Pria bertubuh tegap itu melanjutkan langkahnya kemudian suara renta memanggilnya.

"Arjuna!" Pria itu menengok ke belakang, ia melihat Mamanya sudah selesai menjalani sesi pengecekan. 

"Kamu ke mana saja? Mama mencarimu."

"Aku hanya jalan-jalan sebentar di dalam membosankan."

"Kamu selalu saja begitu. Ayo kita pulang." Arjuna membiarkan suster yang mendorong kursi roda Mamanya. Jarang sekali tangan Arjuna memegang langsung gagang kursi roda itu.

Rupanya Arjuna tidak sadar, bahwa Rima telah memperhatikan ketika Renita memanggil namanya. Rima tak menaruh kecurigaan apapun ketika melihat pria menyebalkan itu, ia menganggap ini hanya sebuah kebetulan saja.

"Arjuna, Mama sudah semakin tua apa kamu tidak kasihan pada Mamamu ini?" Arjuna hanya melirik sekilas kemudian kembali fokus menyetir. Sebetulnya pikirannya tak jauh-jauh dari apa yang ia lihat di rumah sakit tadi.

"Mama ingin kamu segera datangi kekasihmu di Jerman." Putranya itu berdecih, sedikit tertawa sinis, sejak kapan dirinya punya pacar?"Mama lupa, Arjuna tidak punya pacar."

Arjuna tidak pernah merasakan indahnya memiliki pujaan hati. Karena yang ia tahu perasaan cinta itu hanyalah kebohongan yang pada akhirnya akan kalah oleh keegoisan orang tuanya. Seperti yang harus dirasakan Kakaknya dulu. Dan Arjuna tidak pernah mau hancur  dengan alasan konyol seperti itu.

"Bukankah Selena kekasihmu? Kalian kan akan segera menikah setelah Selena lulus S2 nya nanti?" 

Tawa ejekan berderai dari bibir Arjuna, "Itukan menurut Mama,"

"Maksudmu apa Juna?!" 

"Lakukanlah apapun keinginan Mama, aku akan mengikuti."

"Bicaramu itu seperti anak yang dipaksa menikah."

Arjuna tertawa miris, "Lho, memang iya."

"Memangnya selama ini Mama pernah bertanya bagaimana pendapatku? Bukankah suaraku tak pernah berarti bagimu?" 

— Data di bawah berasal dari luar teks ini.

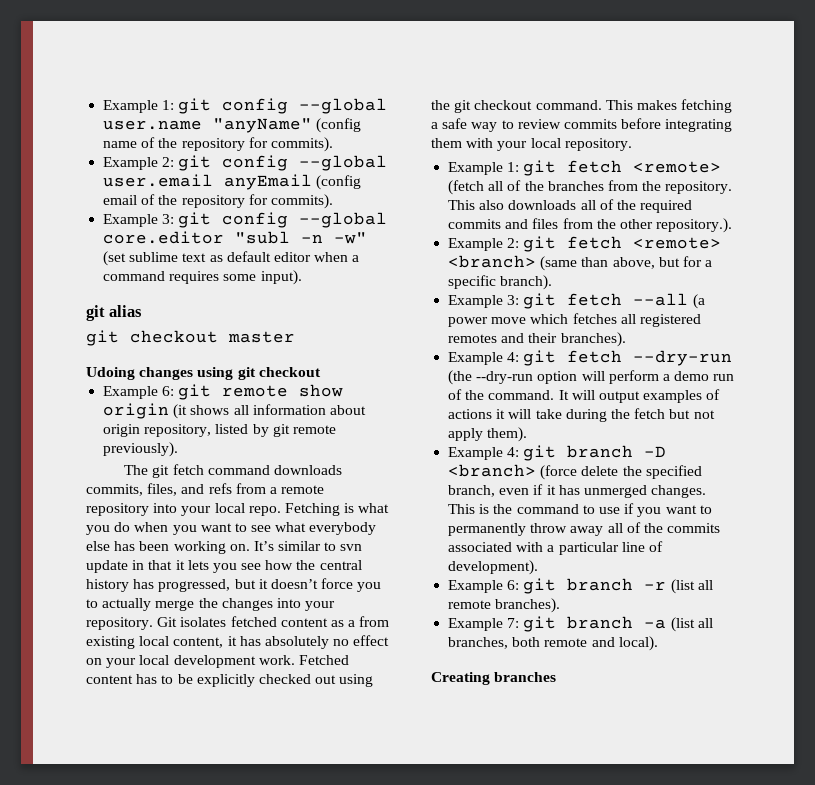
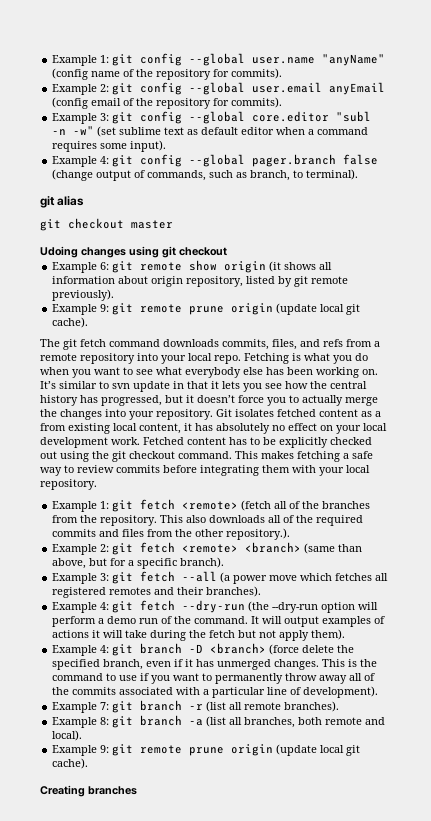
(302, 277) none -> [52,154,379,167] [52,169,359,181] // Example 4: git config --global pager.branch false (change output of commands, such as branch, to terminal).
(179, 449) none -> [52,303,361,315] [52,317,89,328] // Example 9: git remote prune origin (update local git cache).
[507,580,520,590] 6: -> [100,702,110,710] 7:
[507,618,520,628] 7: -> [100,717,110,725] 8:
(658, 643) none -> [52,744,361,756] [52,758,89,769] // Example 9: git remote prune origin (update local git cache).

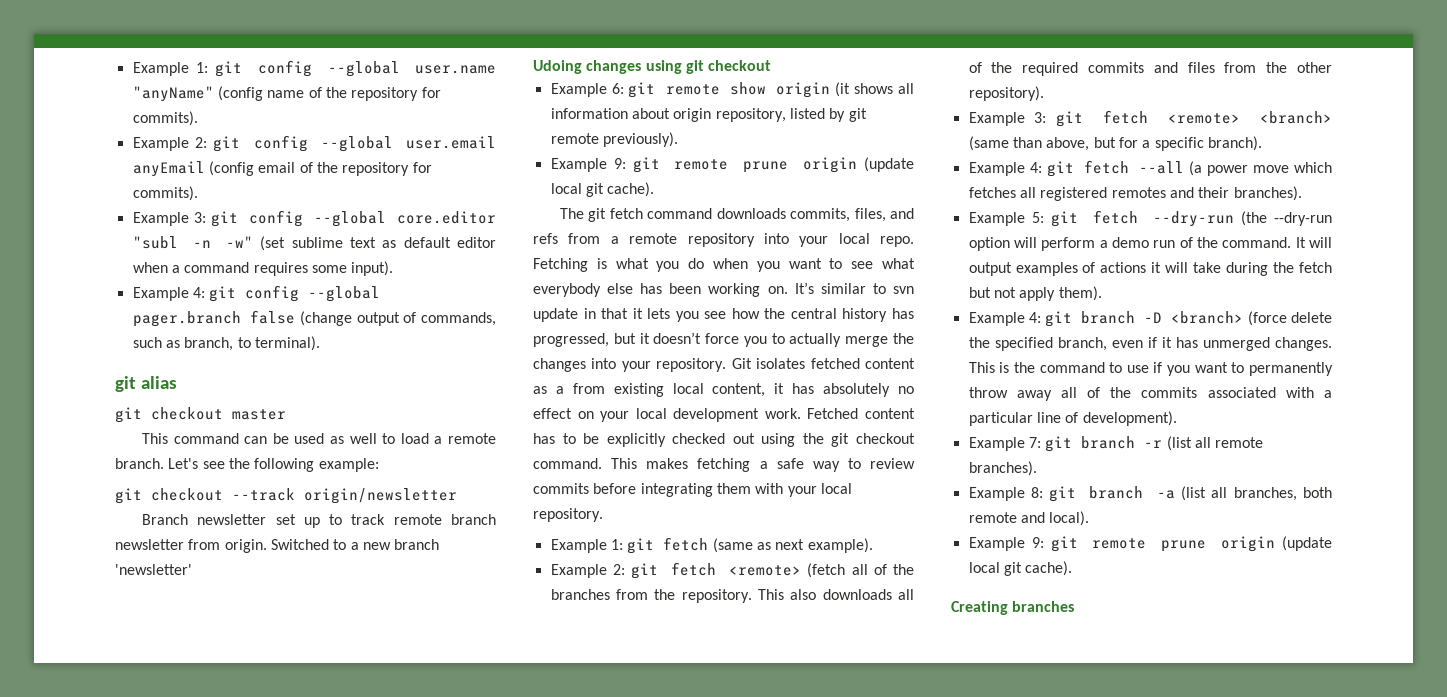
(173, 224) none -> [142,433,496,444] [115,458,379,472] [115,488,457,504] [142,514,496,528] [115,539,440,553] [115,564,192,575] // This command can be used as well to load a remote branch. Let's see the following example: // git checkout --track origin/newsletter // Branch newsletter set up to track remote branch newsletter from origin. Switched to a new branch 'newsletter'
(176, 504) none -> [712,538,873,553] [550,562,717,579] (same as next example). // Example 2: git fetch
[226,528,291,540] [52,544,110,555] repository.). // Example 2: -> [968,86,1044,101] [968,112,1047,126] repository). // Example 3:
[100,573,110,581] 3: -> [1029,162,1042,173] 4:
[100,602,110,610] 4: -> [1031,212,1044,223] 5:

"Memang apa kurangnya Selena? Dia cantik, pintar dan kaya sepadan denganmu Arjuna!"

Arjuna menatap manik Mamanya itu dalam-dalam, "Kurangnya adalah, dia pernah menjadi milik Kakak."

Secara mendadak, Arjuna memutar balikkan mobilnya ke arah berlawanan. Tepatnya ke arah rumah sakit tadi, ada sesuatu yang harus segara ia tuntaskan.